Prosecutor Julian Evans KC, a veteran of high-profile domestics, methodically dismantled the defense’s narrative. “There is no dispute Derek Martin killed Chloe and Joshua Bashford,” he opened on October 6. “Both attacks took place inside their home, in quick succession. Chloe first, then Josh upon his return. The hammer blow, the stabs, the strangulation – these were not the acts of a man lost in fog, but of one fueled by rage.” Evans highlighted Martin’s post-murder savvy: impersonating Chloe via her unlocked phone to nix a daughter’s sleepover (“Mum said not today”), and his calm drive to McDonald’s with the kids beforehand. “He thought ahead. Planned concealment. That’s mens rea – guilty mind – in spades.”
The defense, led by Nigel Lickley KC, counters with Martin’s psyche as the true culprit. Five shrinks agree on the diagnosis: major depressive disorder, exacerbated by isolation and financial strain. Hallucinations plagued him – voices mocking his “uselessness,” Evans conceded, but argued they didn’t erase free will. Lickley, in cross-examinations, elicited Martin’s raw interview footage: “I’d just had enough. Constant ‘money, go out, go out.’ I don’t know why I grabbed the hammer… it was like someone else.” The eldest Bashford boy’s testimony added layers: Martin as “grandfather figure” who “switched up” over slights, once smashing a mug in a petty spat.
Family reactions have been a study in grief’s spectrum. Elaine Sturges, 62, Chloe’s mother and Martin’s ex, issued a statement through police: “Derek was family once. Now he’s destroyed us. Those babies lost everything in minutes.” She described the drop-off: kids chattering about cartoons, Martin stone-faced, vanishing into the dusk. Chloe’s siblings, tight-lipped, attended day one, dabbing eyes as the CCTV rolled – that breakfast clip, timestamped 9:17 a.m., now a viral ghost in tabloids.
The children, shielded by anonymity laws, are in foster care with Sturges, piecing together therapy sessions and questions like “Why did Grandad hurt Mummy?” Social services reports, partially unsealed, note behavioral regressions – bedwetting, nightmares – hallmarks of trauma’s long shadow.
Broader Shadows: Domestic Violence’s Hidden Toll
Martin’s case isn’t isolated; it underscores a grim UK statistic: one woman killed by a partner or ex every three days, per ONS data. But this twists the script – a stepfather’s betrayal, cloaked in grandfatherly guise. Experts like Dr. Sarah Jarvis, a forensic psychologist consulting on similar trials, told reporters outside court: “Depression can amplify grievances into explosions, but the law demands proof it overrode intent. Here, the cleanup suggests calculation amid chaos.”

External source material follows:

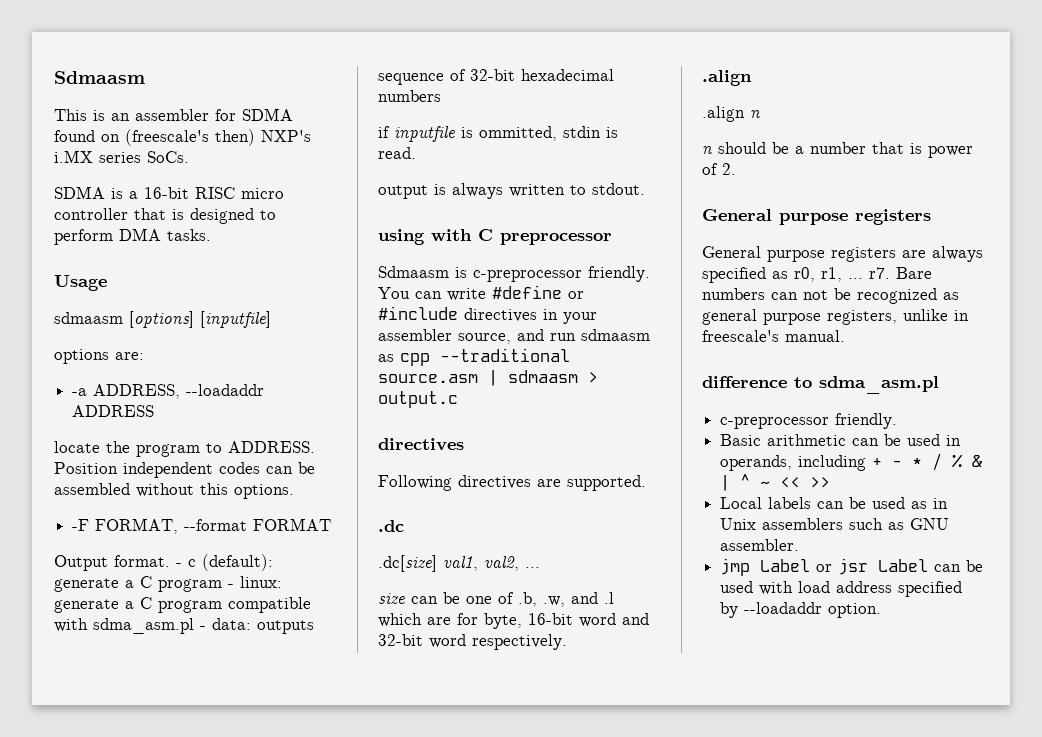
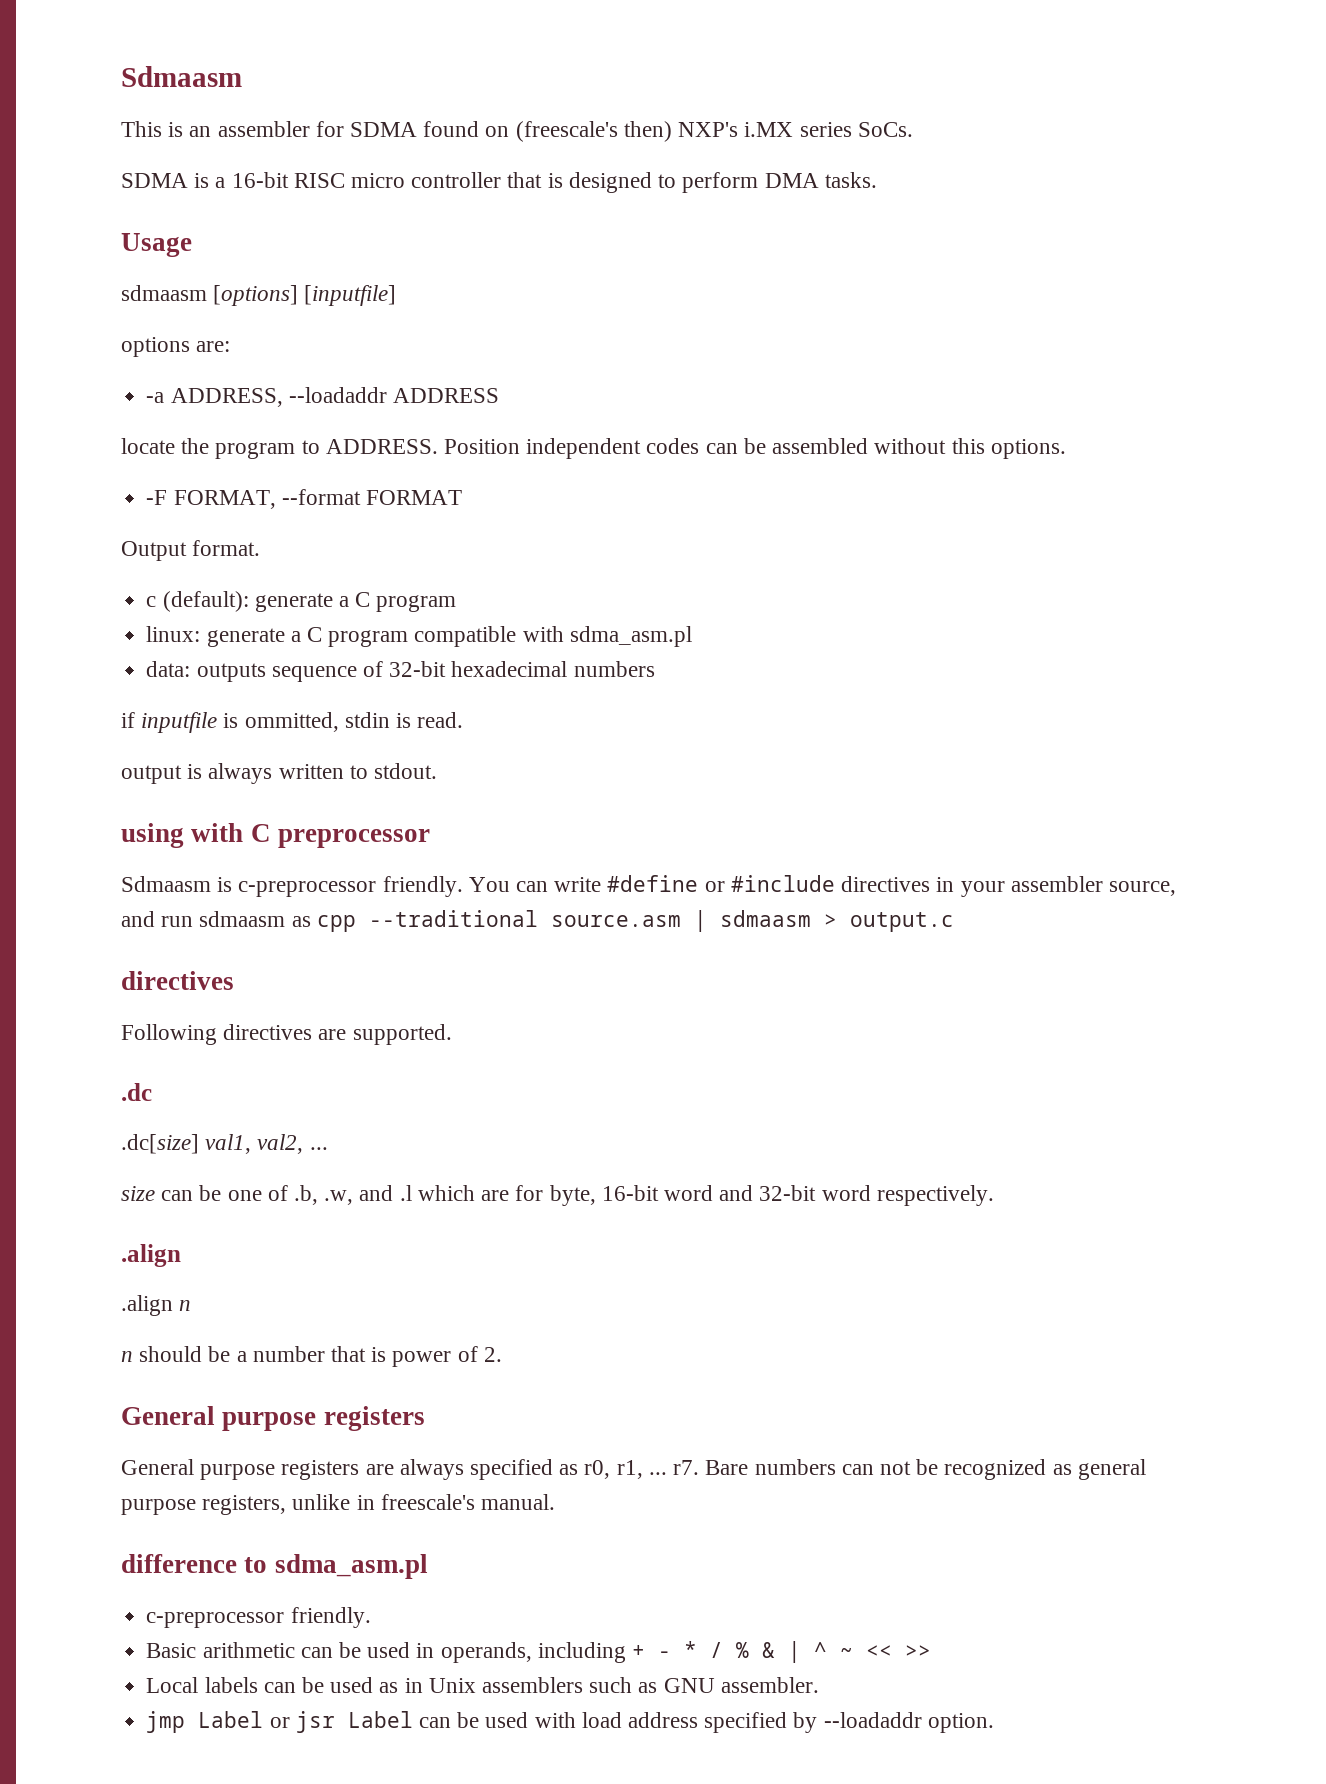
[176,563,182,567] - -> (261, 548) //
[228,584,234,588] - -> (457, 603) //
[200,626,206,630] - -> (692, 636) //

As the jury – seven women, five men, all locals – deliberates evidence piles (blood spatter analysis, knife trajectories, Martin’s antidepressant logs), Newhaven mourns quietly. A makeshift memorial at the Bashford home – wilted lilies, teddy bears, a scrawled “We Miss You” – fades under salt air. Josh’s Mondeo dreams, Chloe’s salon chair: erased in a hammer’s swing.
If convicted of murder, Martin faces life. Manslaughter? A decade, perhaps less with good behavior. But for the four kids, justice is a hollow word. Their world shattered over breakfast – a meal now synonymous with loss.